==== RECORDS
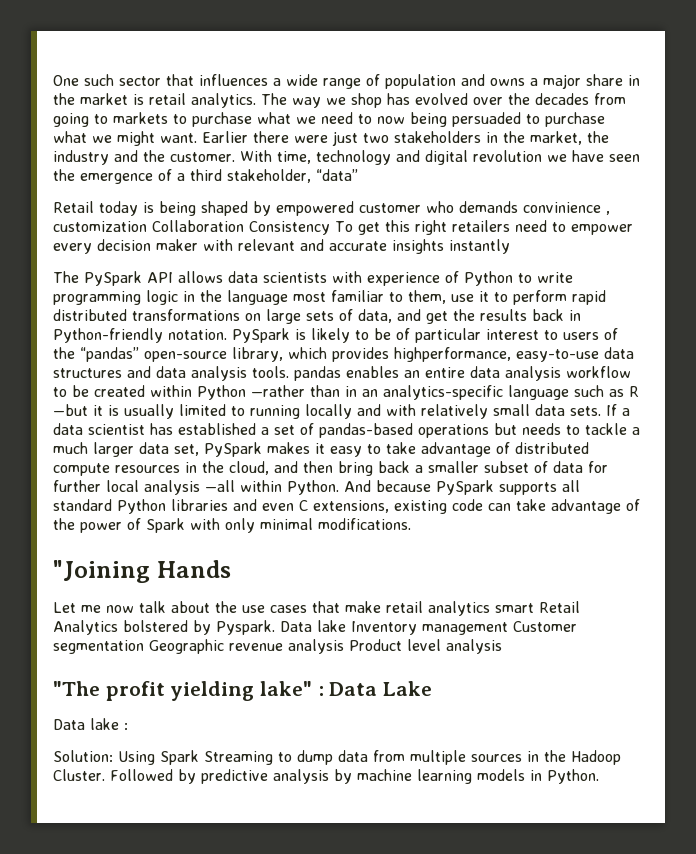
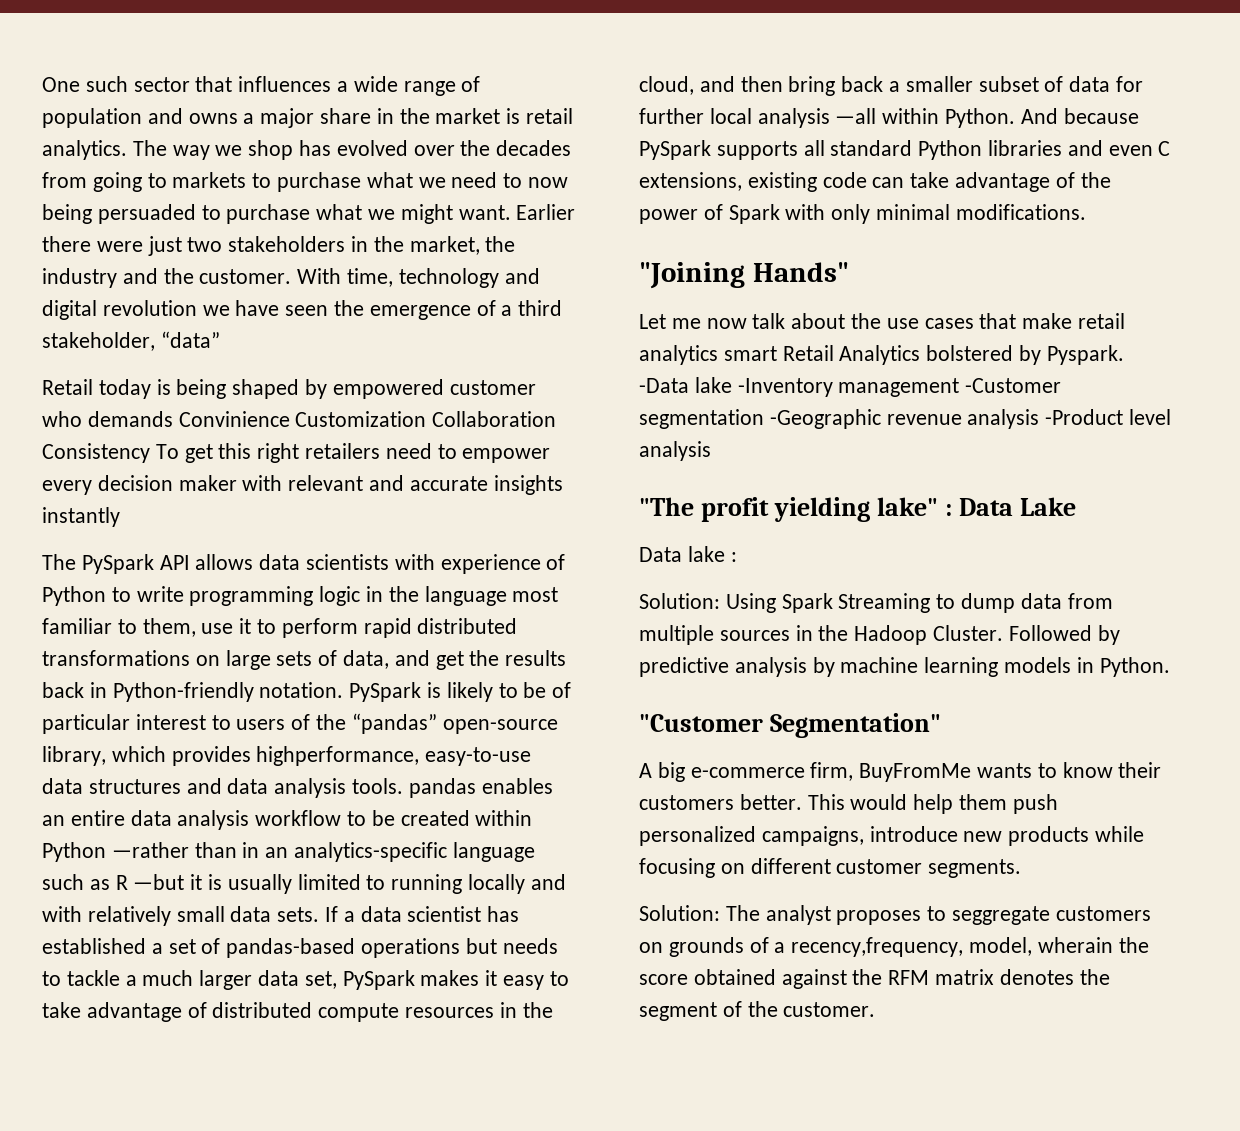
[523,202,610,215] [53,221,147,232] convinience , customization -> [178,411,427,427] Convinience Customization
[156,560,231,578] Hands -> [752,262,849,282] Hands"
[280,620,577,635] [53,639,224,654] Data lake Inventory management Customer segmentation Geographic -> [639,377,1062,397] [639,409,881,429] -Data lake -Inventory management -Customer segmentation -Geographic
[349,639,402,651] Product -> [1045,409,1124,425] -Product
(599, 776) none -> [639,713,942,738] [639,762,1162,782] [639,794,1058,814] [639,826,1145,846] [639,858,1022,878] [639,905,1151,925] [639,937,1149,957] [639,969,1110,989] [639,1001,876,1021] // "Customer Segmentation" // A big e-commerce firm, BuyFromMe wants to know their customers better. This would help them push personalized campaigns, introduce new products while focusing on different customer segments. // Solution: The analyst proposes to seggregate customers on grounds of a recency,frequency, model, wherain the score obtained against the RFM matrix denotes the segment of the customer.

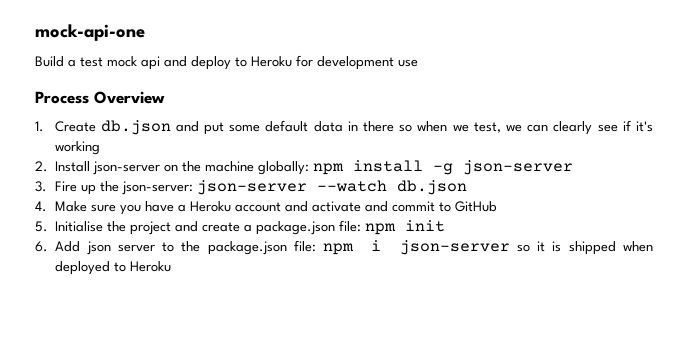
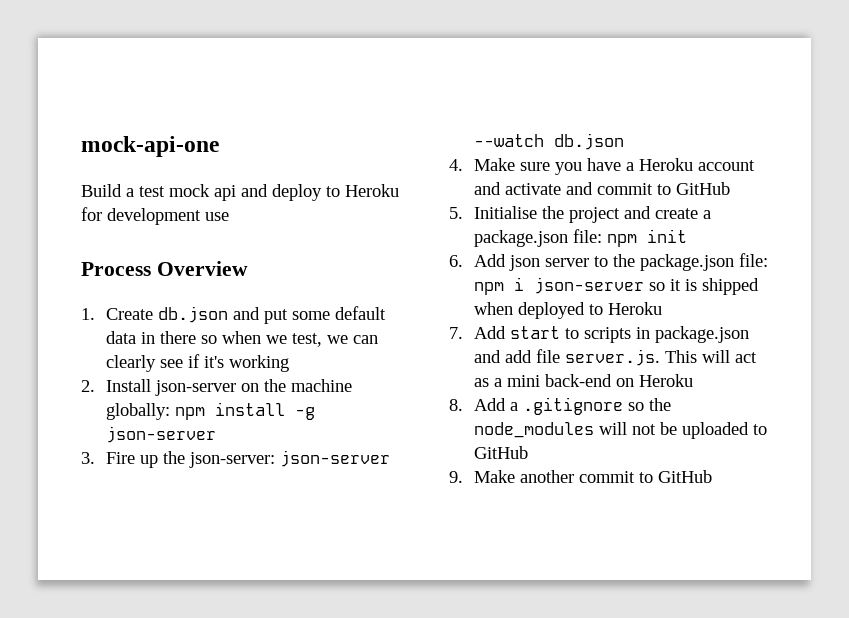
(172, 266) none -> [449,326,749,343] [473,349,757,366] [473,374,693,387] [449,397,671,415] [473,422,767,439] [473,446,528,459] [449,470,712,483] // 7. Add start to scripts in package.json and add file server.js. This will act as a mini back-end on Heroku // 8. Add a .gitignore so the node_modules will not be uploaded to GitHub // 9. Make another commit to GitHub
========
PROBLEM STATEMENT:
Starting with the line that contains "(599, 776) none" and ending with the last line of the data above, transcribe exactly those lines and no others, without pictures.

PROBLEM SOLUTION:
(599, 776) none -> [639,713,942,738] [639,762,1162,782] [639,794,1058,814] [639,826,1145,846] [639,858,1022,878] [639,905,1151,925] [639,937,1149,957] [639,969,1110,989] [639,1001,876,1021] // "Customer Segmentation" // A big e-commerce firm, BuyFromMe wants to know their customers better. This would help them push personalized campaigns, introduce new products while focusing on different customer segments. // Solution: The analyst proposes to seggregate customers on grounds of a recency,frequency, model, wherain the score obtained against the RFM matrix denotes the segment of the customer.

(172, 266) none -> [449,326,749,343] [473,349,757,366] [473,374,693,387] [449,397,671,415] [473,422,767,439] [473,446,528,459] [449,470,712,483] // 7. Add start to scripts in package.json and add file server.js. This will act as a mini back-end on Heroku // 8. Add a .gitignore so the node_modules will not be uploaded to GitHub // 9. Make another commit to GitHub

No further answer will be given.